L’exposition au MAC VAL contraste avec le type de rétrospectives à laquelle nous sommes habitués. Jacques Schlanger analysait en 2001 trois thèmes constituant ce que sous-entend l’évènement, à savoir « introspection, rétrospection, prospection ». À ce sujet, il semble que la présente rétrospective se montre plus qu’exemplaire en établissant un amalgame de temporalités. Loin d’établir une simple commémoration, Matthieu Laurette et Cédric Fauq ont contrebalancé le passé par la notion de réactivation. Le concept de rétrospective dérivée se montre fécond sur le plan scénographique, il l’est cependant moins sur le plan intellectuel puisqu’il présuppose une connaissance préalable de l’artiste par le visiteur.
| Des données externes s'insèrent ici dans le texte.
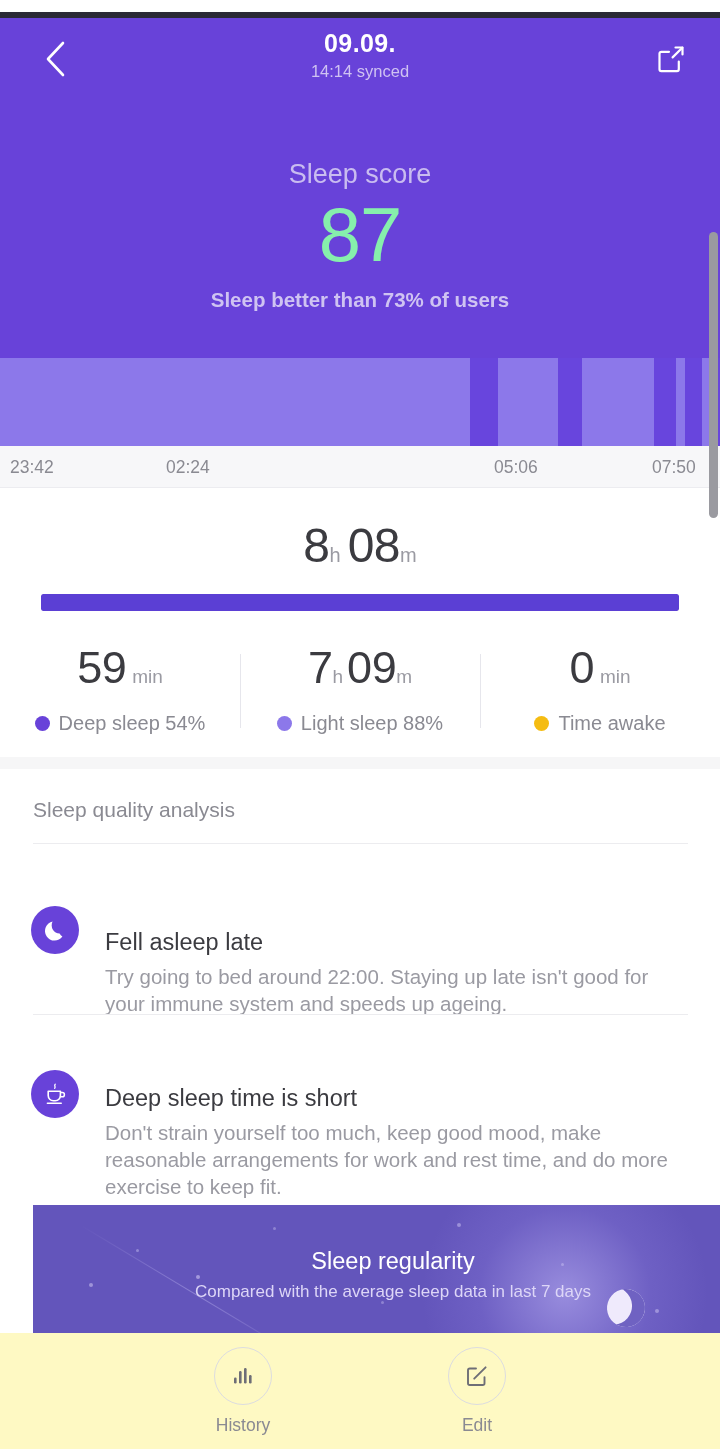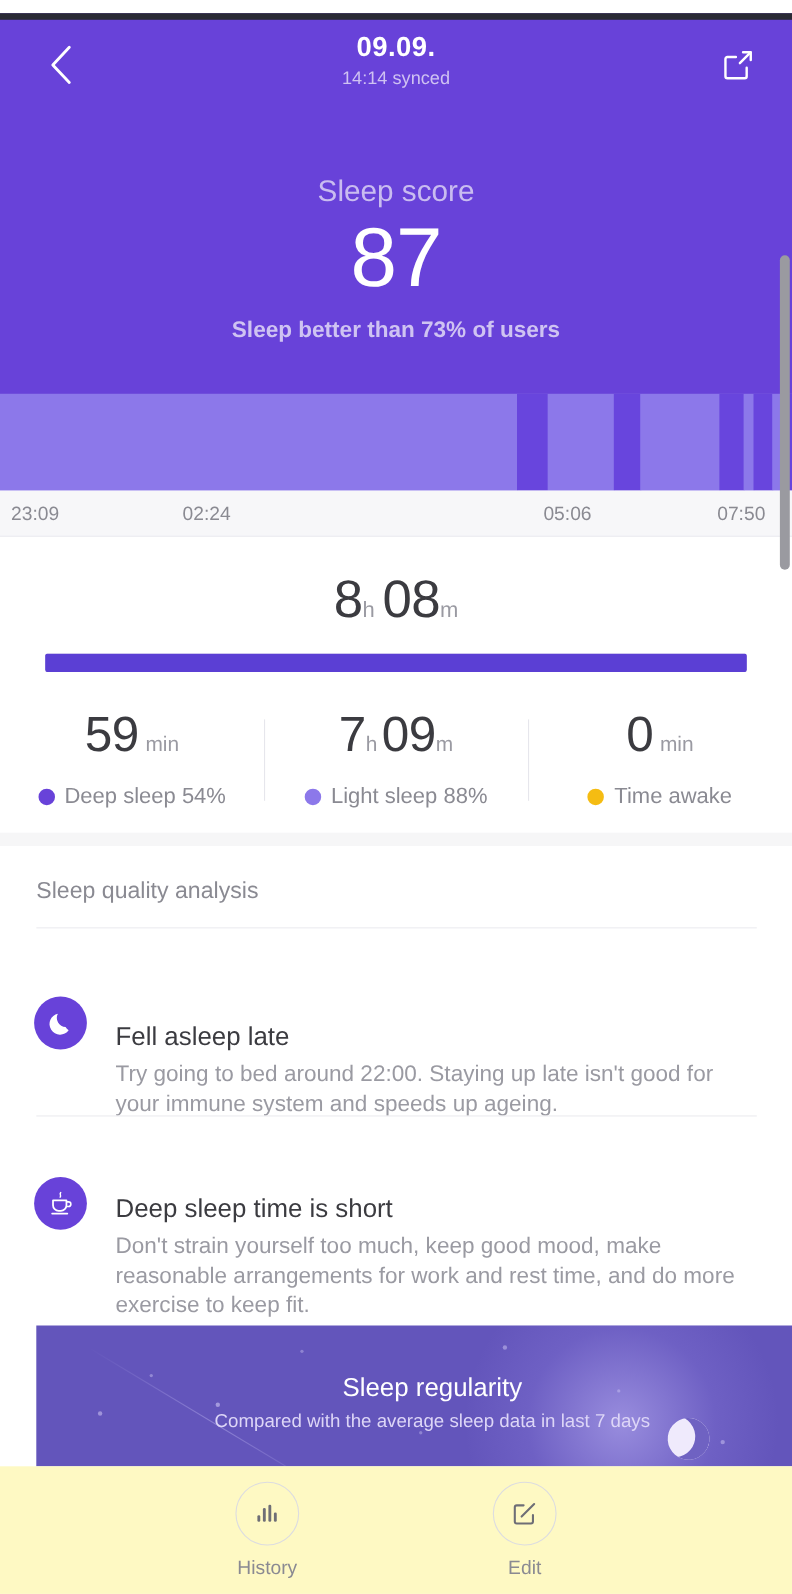"87" .score-value { color: #ffffff -> #86efac }
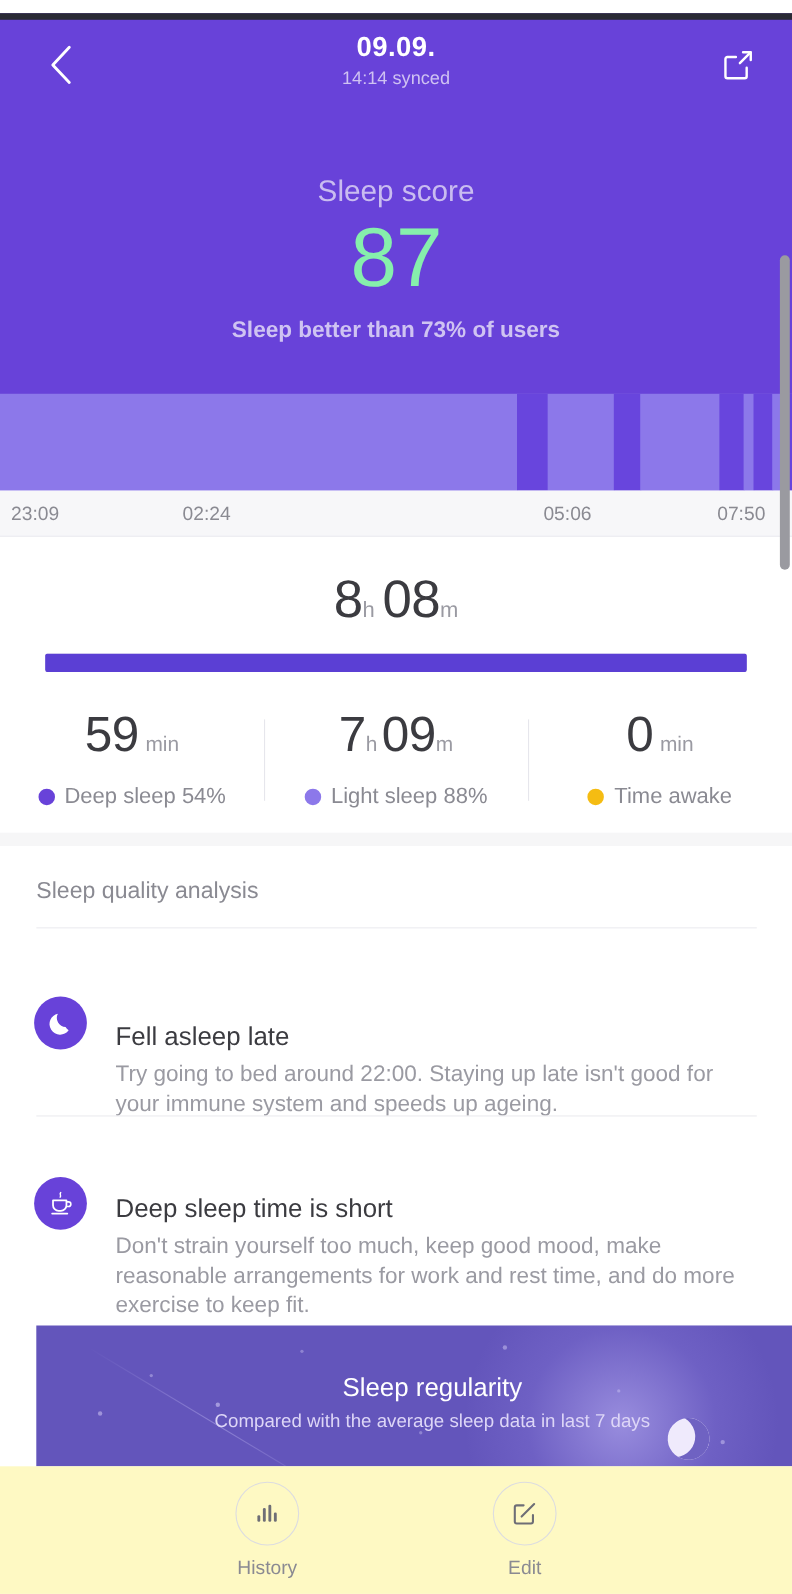"23:09" div.tick { text: 23:09 -> 23:42 }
Saisir les moindres échos peut s’avérer être un casse-tête, l’institution s’efforce cependant de proposer de nombreuses ressources documentaires en ligne permettant au grand public d’avoir une compréhension complète du concept. La précédente exposition « Histoires Vraies » était remarquable par la diversité de propositions artistiques qu’elle proposait entre réel et fiction. La rétrospective de Matthieu Laurette semble la dépasser sur le plan conceptuel, faisant de l’événement une véritable œuvre d’art dérivée.